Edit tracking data
......

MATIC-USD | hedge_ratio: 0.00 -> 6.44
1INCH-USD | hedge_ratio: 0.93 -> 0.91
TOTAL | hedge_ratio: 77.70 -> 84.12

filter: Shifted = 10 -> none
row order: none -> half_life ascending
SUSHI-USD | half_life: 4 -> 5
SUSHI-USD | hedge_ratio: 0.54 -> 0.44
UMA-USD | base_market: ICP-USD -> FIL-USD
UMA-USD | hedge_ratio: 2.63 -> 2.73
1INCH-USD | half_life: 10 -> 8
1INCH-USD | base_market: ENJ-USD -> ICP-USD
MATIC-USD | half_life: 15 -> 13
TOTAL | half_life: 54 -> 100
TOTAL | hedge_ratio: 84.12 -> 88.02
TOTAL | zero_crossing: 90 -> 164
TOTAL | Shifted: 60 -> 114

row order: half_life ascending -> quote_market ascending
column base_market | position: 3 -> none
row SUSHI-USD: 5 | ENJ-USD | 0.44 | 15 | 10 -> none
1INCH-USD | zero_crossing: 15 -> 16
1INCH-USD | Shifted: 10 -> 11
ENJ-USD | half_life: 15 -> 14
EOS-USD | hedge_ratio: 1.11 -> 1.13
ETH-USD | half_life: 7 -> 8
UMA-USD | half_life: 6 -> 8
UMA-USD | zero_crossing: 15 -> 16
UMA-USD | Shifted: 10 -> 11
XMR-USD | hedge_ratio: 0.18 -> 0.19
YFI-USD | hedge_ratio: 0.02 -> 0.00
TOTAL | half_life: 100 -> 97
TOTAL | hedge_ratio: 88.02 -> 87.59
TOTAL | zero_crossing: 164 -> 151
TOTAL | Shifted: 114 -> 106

......

Your objective
Your task for the entries above: copy exactly the span starting with the line with "UMA-USD | hedge_ratio: 2.63 -> 2.73" and going on through the line with "ENJ-USD | half_life: 15 -> 14", both lines included, and nothing else.

Solution for this task
UMA-USD | hedge_ratio: 2.63 -> 2.73
1INCH-USD | half_life: 10 -> 8
1INCH-USD | base_market: ENJ-USD -> ICP-USD
MATIC-USD | half_life: 15 -> 13
TOTAL | half_life: 54 -> 100
TOTAL | hedge_ratio: 84.12 -> 88.02
TOTAL | zero_crossing: 90 -> 164
TOTAL | Shifted: 60 -> 114

row order: half_life ascending -> quote_market ascending
column base_market | position: 3 -> none
row SUSHI-USD: 5 | ENJ-USD | 0.44 | 15 | 10 -> none
1INCH-USD | zero_crossing: 15 -> 16
1INCH-USD | Shifted: 10 -> 11
ENJ-USD | half_life: 15 -> 14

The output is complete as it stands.